John Roth, the Homeland Security inspector general, described the government's stockpile of emergency medical supplies as insufficient, arbitrary and disorganized. Many of the supplies are also expired or, in the case of antiviral drugs, ineffective from being kept at the wrong temperature, he said.

A representative from the National Nurses Union, meanwhile, said workers dealing with a pandemic would be unprepared and vulnerable due to the government's failure to impose mandatory training and preparedness standards on hospitals.

“Every [registered nurse] who works in a healthcare facility could be a Nina Pham or Amber Vinson,” she said, referring to the Dallas nurses who became ill with Ebola.

Health and Human Services Assistant Secretary Nicole Lurie tangled with several Republicans over the quality of the government's response and the rhetoric from the Centers for Disease Control and Prevention, which shifted over the course of the Dallas outbreak.

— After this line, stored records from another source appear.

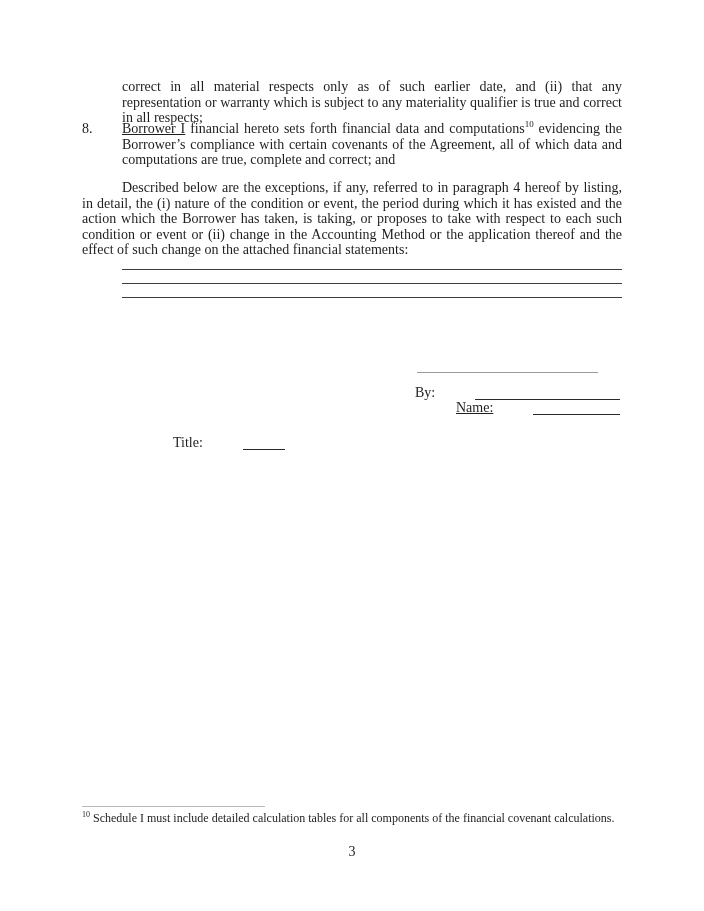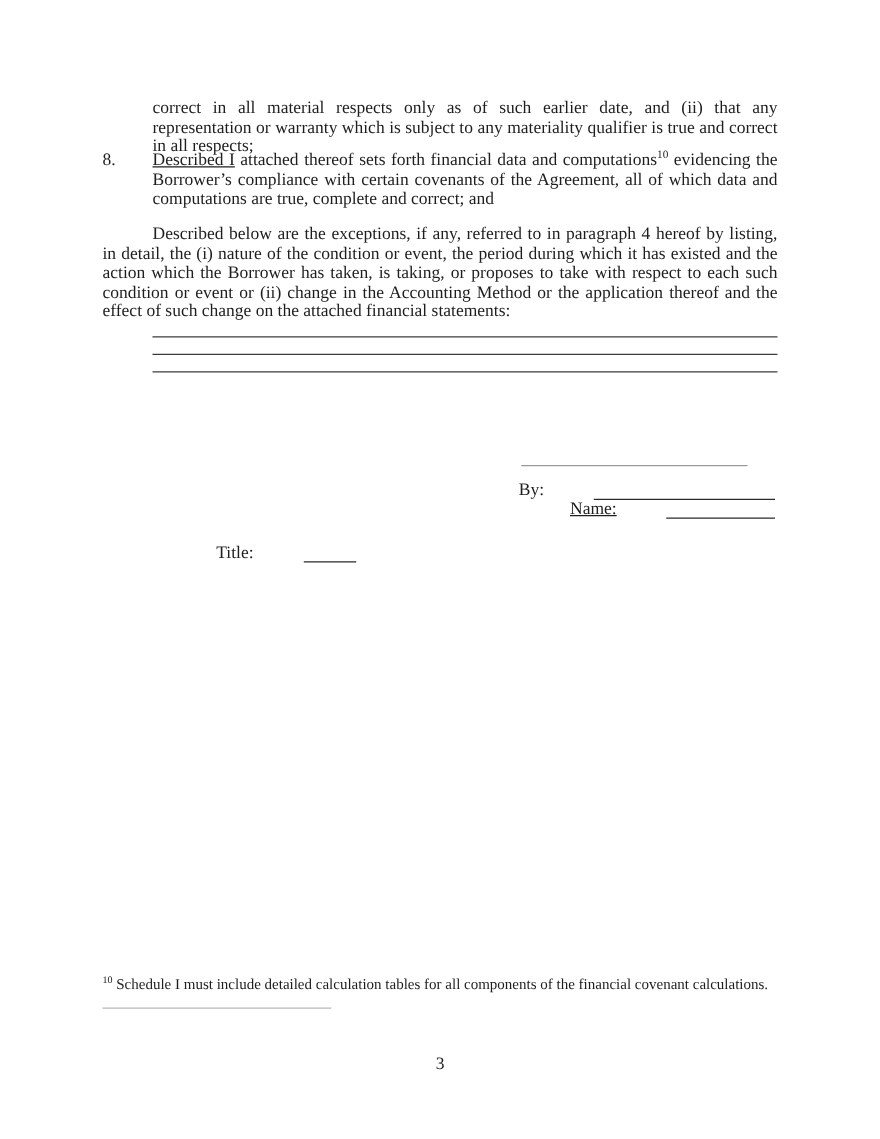--- a/index.html
+++ b/index.html
@@ -95,7 +95,7 @@
 
   <div class="item8">
     <span class="num">8.</span>
-    <div class="body"><span class="u-scheduled">Described I</span><span> attached thereof sets forth financial data and computations</span><sup class="fn-ref">10</sup><span> evidencing the Borrower’s compliance with certain covenants of the Agreement, all of which data and computations are true, complete and correct; and</span></div>
+    <div class="body"><span class="u-scheduled">Borrower I</span><span> attached thereof sets forth financial data and computations</span><sup class="fn-ref">10</sup><span> evidencing the Borrower’s compliance with certain covenants of the Agreement, all of which data and computations are true, complete and correct; and</span></div>
   </div>
 
   <div class="para indent-first" style="left:82px; top:180px; width:540px;">Described below are the exceptions, if any, referred to in paragraph 4 hereof by listing, in detail, the (i) nature of the condition or event, the period during which it has existed and the action which the Borrower has taken, is taking, or proposes to take with respect to each such condition or event or (ii) change in the Accounting Method or the application thereof and the effect of such change on the attached financial statements:</div>

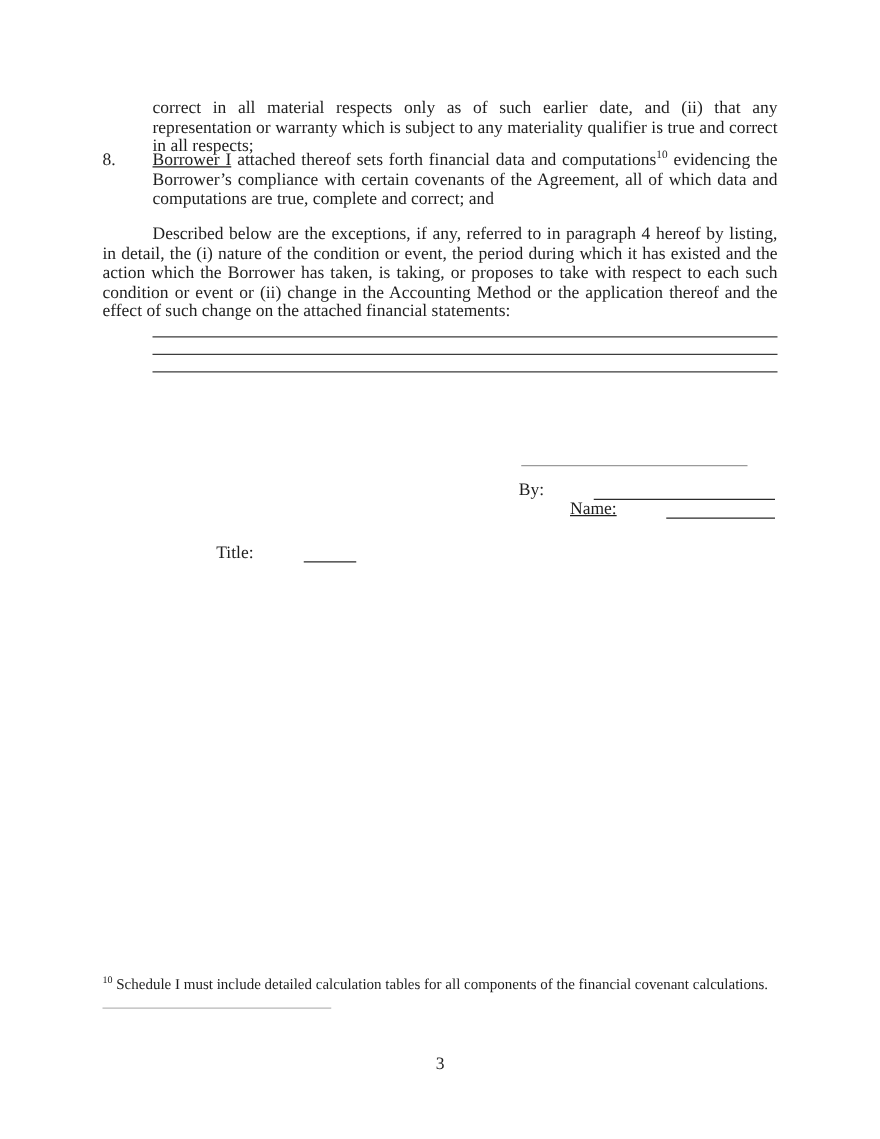--- a/index.html
+++ b/index.html
@@ -95,7 +95,7 @@
 
   <div class="item8">
     <span class="num">8.</span>
-    <div class="body"><span class="u-scheduled">Borrower I</span><span> attached thereof sets forth financial data and computations</span><sup class="fn-ref">10</sup><span> evidencing the Borrower’s compliance with certain covenants of the Agreement, all of which data and computations are true, complete and correct; and</span></div>
+    <div class="body"><span class="u-scheduled">Borrower I</span><span> financial hereto sets forth financial data and computations</span><sup class="fn-ref">10</sup><span> evidencing the Borrower’s compliance with certain covenants of the Agreement, all of which data and computations are true, complete and correct; and</span></div>
   </div>
 
   <div class="para indent-first" style="left:82px; top:180px; width:540px;">Described below are the exceptions, if any, referred to in paragraph 4 hereof by listing, in detail, the (i) nature of the condition or event, the period during which it has existed and the action which the Borrower has taken, is taking, or proposes to take with respect to each such condition or event or (ii) change in the Accounting Method or the application thereof and the effect of such change on the attached financial statements:</div>

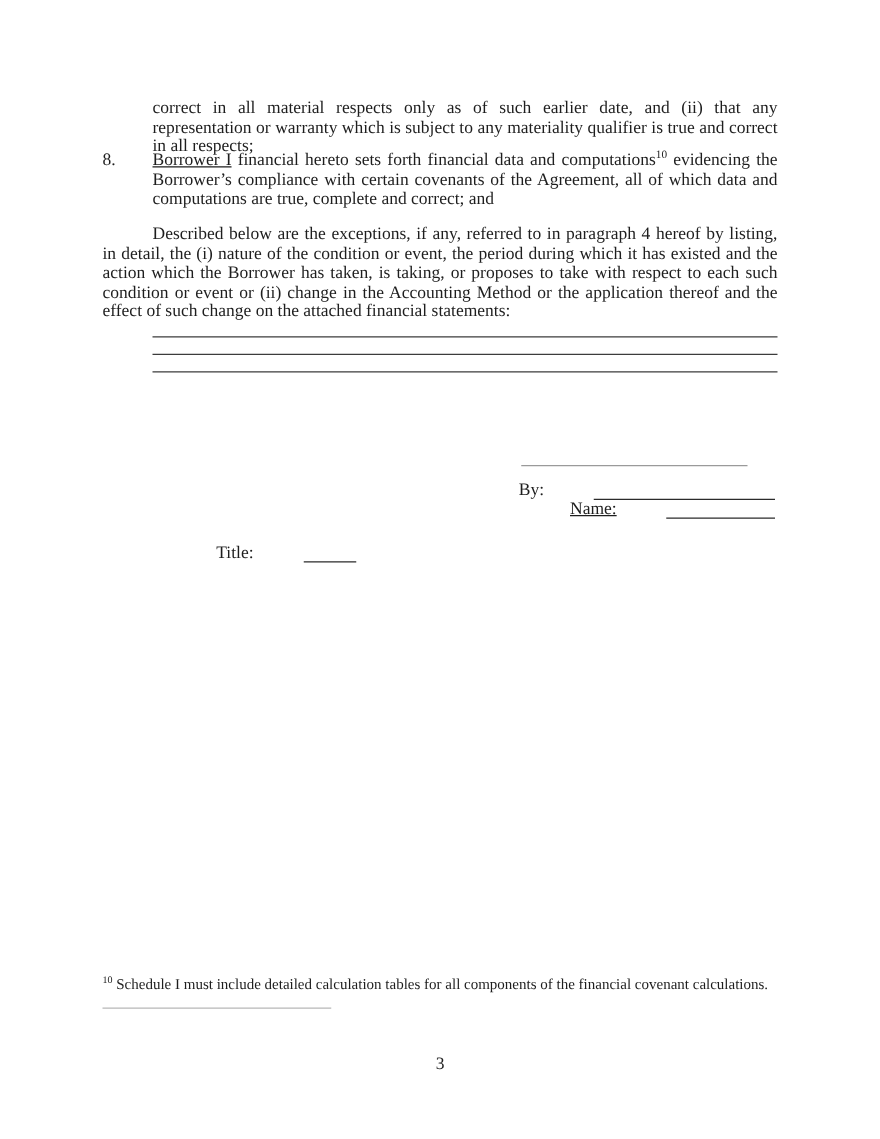--- a/index.html
+++ b/index.html
@@ -73,7 +73,7 @@
   }
   .footnote {
     position: absolute;
-    left: 82px; top: 780px; width: 545px;
+    left: 82px; top: 811px; width: 545px;
     font-size: 12px; line-height: 14px;
     text-align: left;
   }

"Do I think we've done a good job [training U.S. healthcare workers to fight Ebola]? … Yes, I do," she said. "Do I think we're being very aggressive now? … I think we are being very, very aggressive about that."

The mounting questions about the U.S. response came against the backdrop of promising news for two other U.S. Ebola patients.

Pham, the first Dallas nurse diagnosed with the virus, was declared Ebola-free at the National Institutes of Health on Friday morning.

"I feel fortunate and blessed to be standing here today," Pham said at a press conference.

"I am on my way back to recovery, even as I reflect on others who have not been so fortunate," she said.

Pham's discharge makes her the seventh American to recover from Ebola since the epidemic began late last year.

Thomas Eric Duncan, the Liberian man who infected two Dallas nurses, is the only person to die of the virus in the United States.

Meanwhile, in Atlanta, Emory University Hospital said the second Dallas nurse was "making good progress" and that tests no longer detect Ebola in her blood.

Sarah Ferris contributed.

— This story was last updated at 2:46 p.m.